Sunday, 23 February 2020

Dynamic Colours Limited (SGX: D6U) (Dynamic results with decent value?)




Dynamic Colours Limited(SGX: D6U) posted its results on a Sunday Morning (strangely enough)

Profit came in at 107.3% higher than previous year, with 1 SGD cent dividend declared

Valuation in Numbers based on closing price of 0.179
PE: 9.72
Dividend Yield: 5.5%
Price to Book: 0.8
Cash per share: 13 cents
Cash per share net of liabilities: 6.4 cents

With more than 1/3 of its current market cap being cash, the business is trading at low valuations.

Counting in only continued operations, the net cash PE comes at 7.6.

With core earnings coming in at 1.5 SGD cents, I believe the company has the ability to pay the dividends of 1 cent as well.

Looking at the cash flow statement, it has performed tremendously well.
 
The depreciation is high and the capex is low, which means cash flow generation has been good. Though there is still a need to keep a look out for future capex.

The key value comes in the announcement that their china plant and land has been compulsory acquired by the government

From the announcement, it has stated that the company will receive $12 million USD and  the estimated gains will be $5.8 million USD or 3.9 SGD cents per share.

From its cash flow statements, it has received $5.1 million which means there is half of the gain to be recognized.

Adding that to the cash it already has, it should mean that at current price at least half of the market cap is cash.

That to me is a really cheap business, though we would have to keep an eye on the Polyethylene Packaging business which had lumpy earnings


A key reason i believe for the lumpiness will be the price of Polyethylene


It has decreased in 2019 and probably has lead to a better bottom-line.

Closing Thoughts

  • It is a company i have been tracking since September last year but there really isn't much selling going on for me to purchase it. 
  • It is a cheap company as of now but as its FY 2018 and 2019 results have shown, it is susceptible to fluctuations
  • Though the recent compulsory acquisition would definitely have added more cash to the company and made it a much safer and value buy. 
  • It is worth noting that the company has given out special dividend before back in 2016 when they disposed their factory in Yishun.
  • Pulling the trigger is not the issue, the issue is would there be one for me to pull?

Sunday, 2 February 2020

Stocks on my watchlist are not cheap enough for me yet...



It has been a very bad week for investors who are vested.

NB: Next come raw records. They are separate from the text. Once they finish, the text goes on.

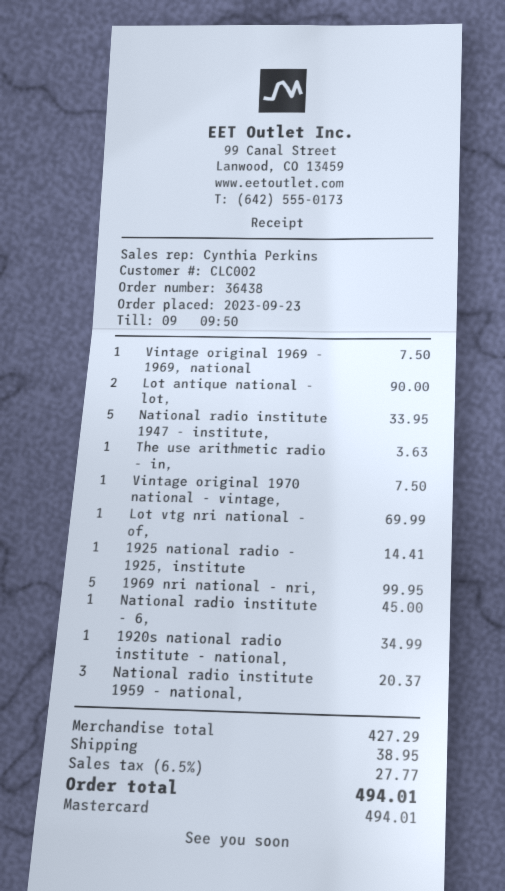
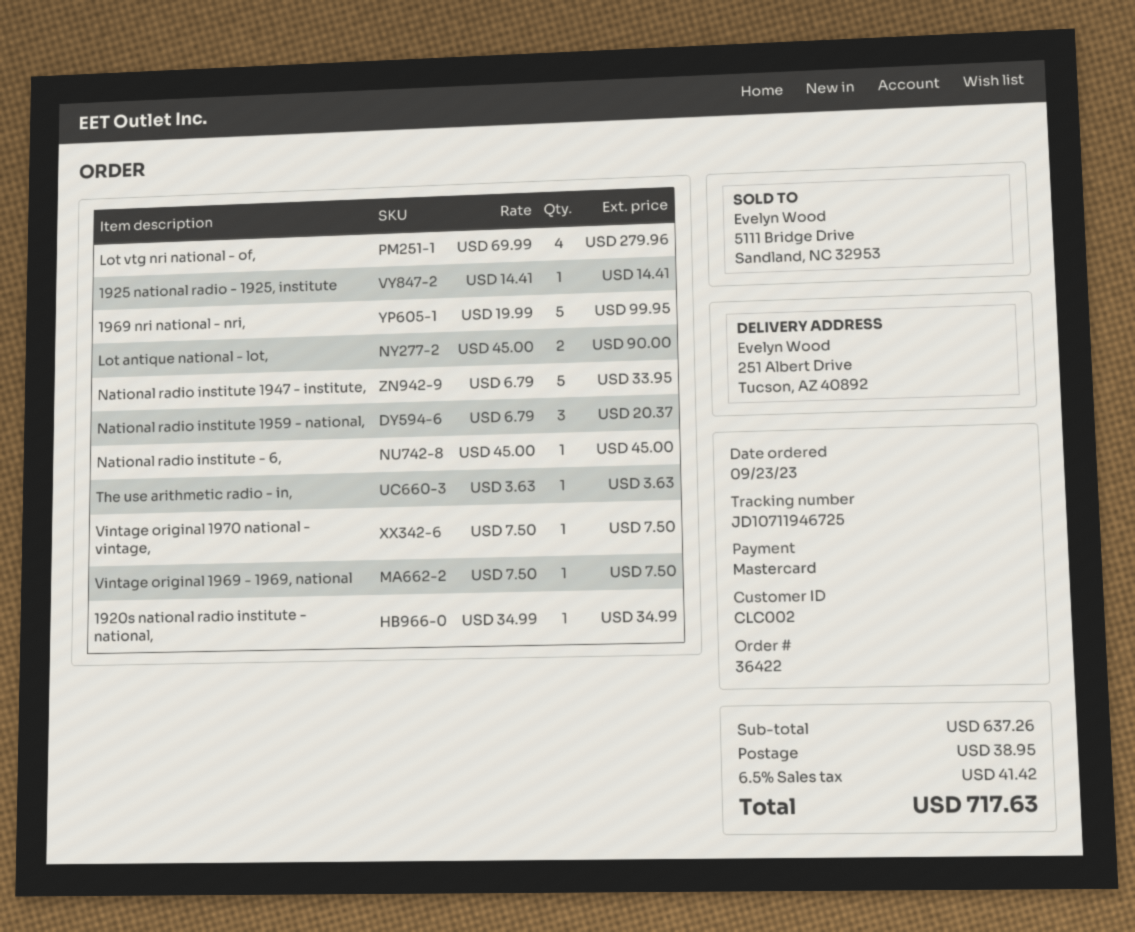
order number: 36438 -> 36422
Lot vtg nri national - of,: 1 for 69.99 -> 4 for 279.96
subtotal: 427.29 -> 637.26
tax: 6.5% = 27.77 -> 6.5% = 41.42
total: 494.01 -> 717.63

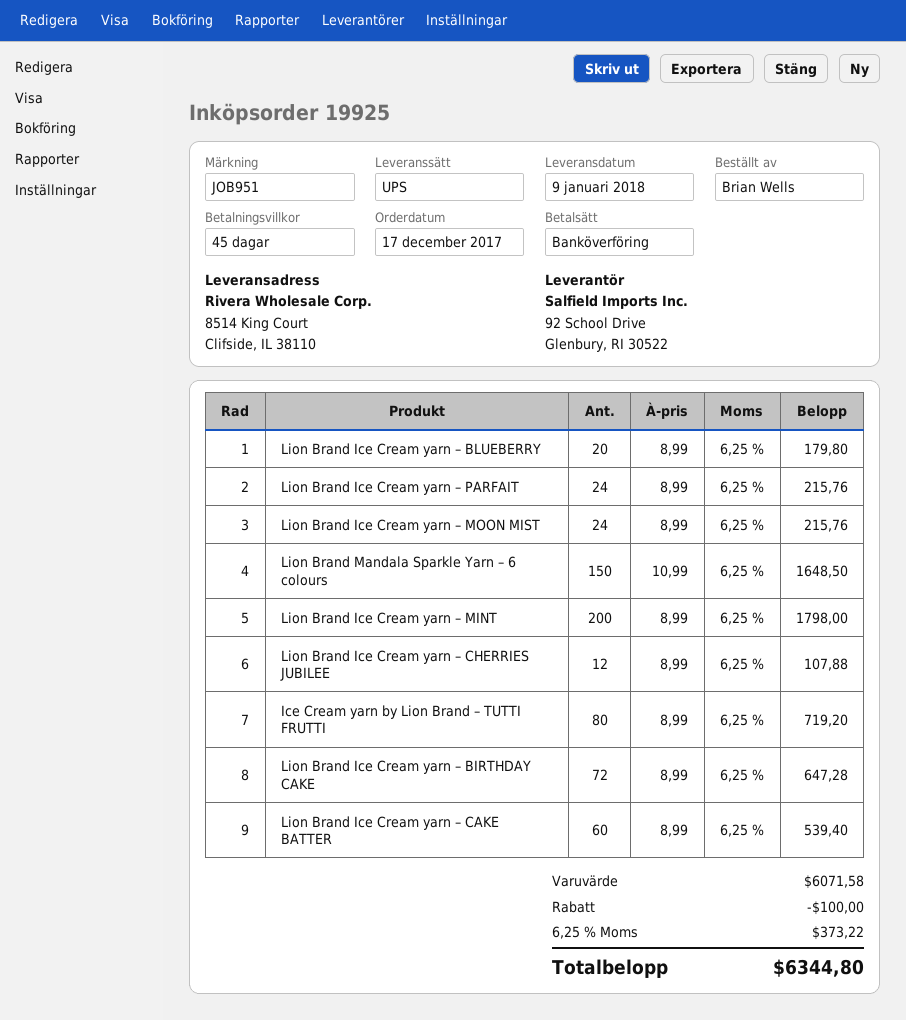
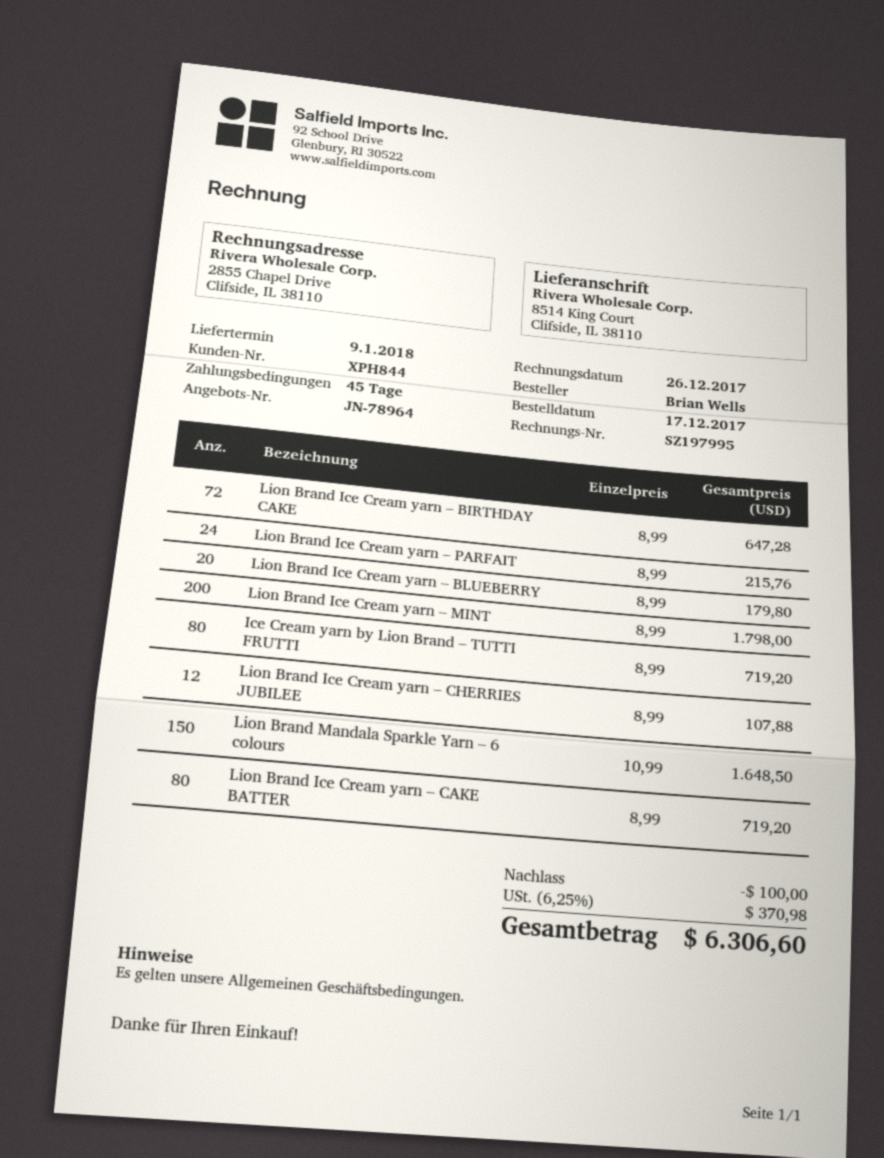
Lion Brand Ice Cream yarn – MOON MIST: 24 x 8.99 = 215.76 -> none
Lion Brand Ice Cream yarn – CAKE BATTER: 60 x 8.99 = 539.40 -> 80 x 8.99 = 719.20
tax: 6.25% = 373.22 -> 6.25% = 370.98
total: 6344.80 -> 6306.60

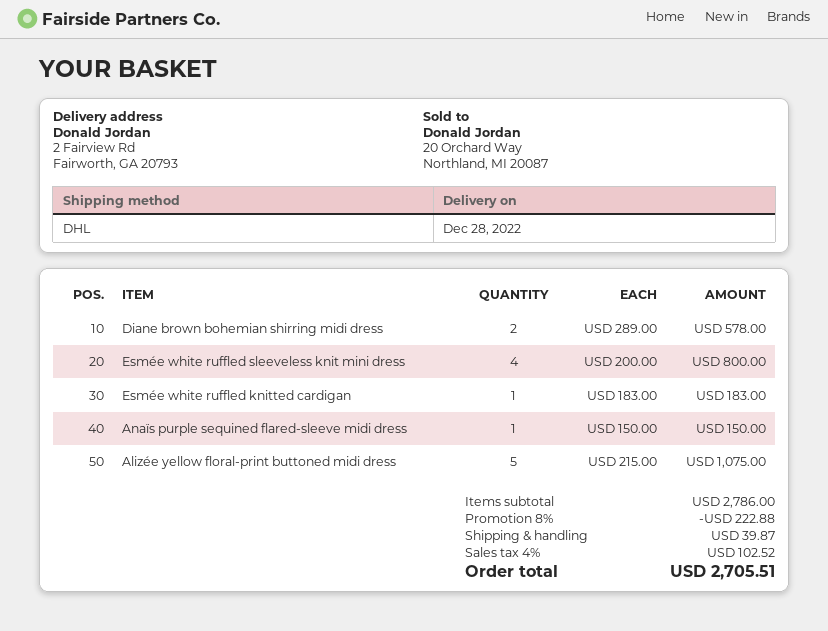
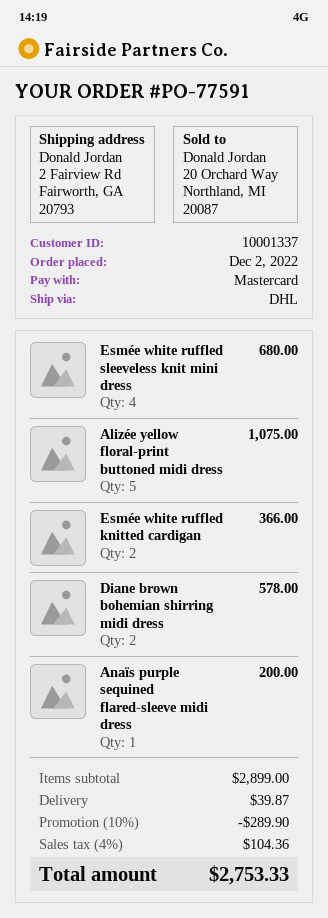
Esmée white ruffled sleeveless knit mini dress: 4 for 800.00 -> 4 for 680.00
Esmée white ruffled knitted cardigan: 1 for 183.00 -> 2 for 366.00
Anaïs purple sequined flared-sleeve midi dress: 1 for 150.00 -> 1 for 200.00
subtotal: 2786.00 -> 2899.00
discount: 8% = 222.88 -> 10% = 289.90
tax: 4% = 102.52 -> 4% = 104.36
total: 2705.51 -> 2753.33

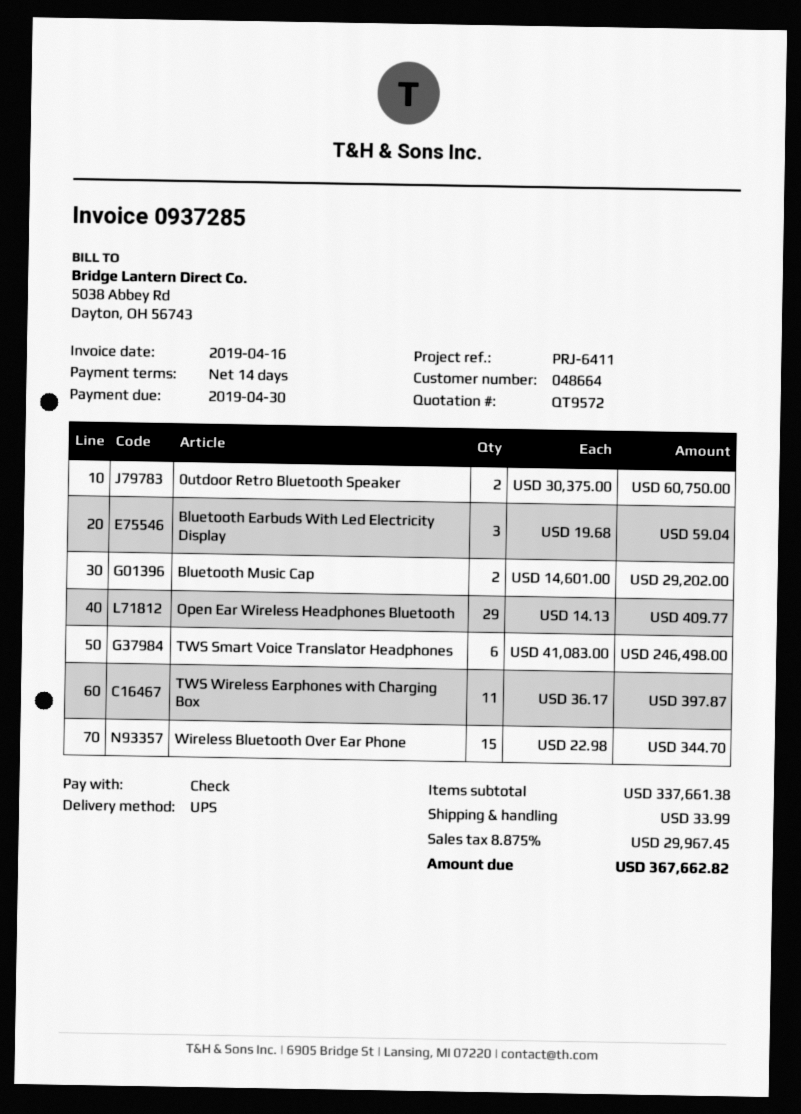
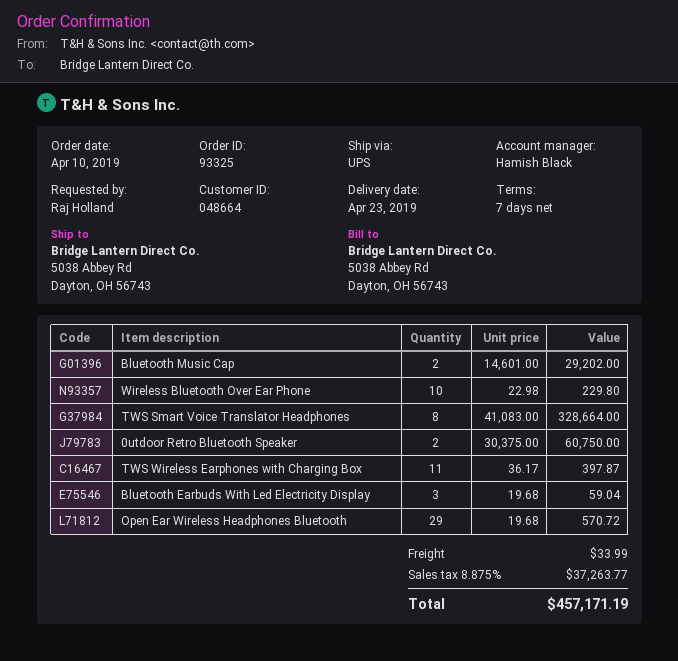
payment terms: 14 days -> 7 days
Open Ear Wireless Headphones Bluetooth: 29 x 14.13 = 409.77 -> 29 x 19.68 = 570.72
TWS Smart Voice Translator Headphones: 6 x 41083.00 = 246498.00 -> 8 x 41083.00 = 328664.00
Wireless Bluetooth Over Ear Phone: 15 x 22.98 = 344.70 -> 10 x 22.98 = 229.80
tax: 8.875% = 29967.45 -> 8.875% = 37263.77
total: 367662.82 -> 457171.19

To me adding is always an art because you have to balance with what you have in stocks already and your cash levels while thinking if repeated adding would be effective against your portfolio. Of course how fast you replenish your cash levels matters as well.

The urge to add more has always been there this week but its really not cheap enough yet.

HSI as of 1 Feb 2019 was  27930
HSI as of 31 Jan 2020 was 26312.

Going by rationale the 1 year performance would be roughly down about 5%

Will go over the watch list vaguely




China Property Coys (KWG Grp), Cement Coys (Conch Cement, Asia Cement)
- Its not anywhere near its 1 year lows yet.

Macau Concept Stocks (Galaxy Ent, Shun Tak Hold)
-3% down from 1 year price is not really an attractive entry for Galaxy Ent
-Shun Tak being a holding coy of SJM, is not near its 1 year lows as well.

Counters that I already held (1100, 610, 2686, 8502)
-610 not at 1 year low
-2686 is at a 1 year low but having added through out the past 12 months, would probably want a lower price to add more
-8502 only initiated in past 2 months
-1100 being the only counter i would want to add as it has really corrected in the past 12 months. The only reason i have not added is because the 3 months return and the 1 week return difference is roughly 4% which i feel the 'virus' effect has not kicked in on this counter.

NWS Holdings (44% down in 1 year)
-This is quite interesting as the company has found a new low once again. Being a mid/large cap definitely does have its implications of moving with the market trends and industry trends.
-Its possibly one of the companies that you would buy if you bet that the virus and protest are short term problems.
-Roads (Likely traffic affected due to lesser travels and possibly companies stopping work)
-Aviation( Plans to tap into the China Leasing Market a real bane as air travels in China should be at an all time low)
-Duty Free Shops, Convention Centres (Tourism double whammy, Virus + Protest. Possible cancellations of Exhibitions, Concerts and Shows)
-Transport (Some operations affected such as Macau HK connecting buses and Ferries Operations)e
-Construction (Should be fine but order books under threat if prolonged situations result in lesser expansion)
-Insurance (Should be fine as well but have to see the numbers.)
-Logistics (Likely affected due to lesser business activities by companies resulting in lesser demand for ports and storage operations)
-Environment (Should be fine)

The headwinds are plenty for this company. The impacts are most likely going to be reflected in its full results in September instead.
Though the results briefing in Feb for its half year and its reports should give some clue.
Estimating the impact is quite difficult for this company such that one has to just keep averaging if the long term belief is things will be better.


I believe the upcoming week should see some purchasing opportunities. I would be terribly surprised if i don't see any.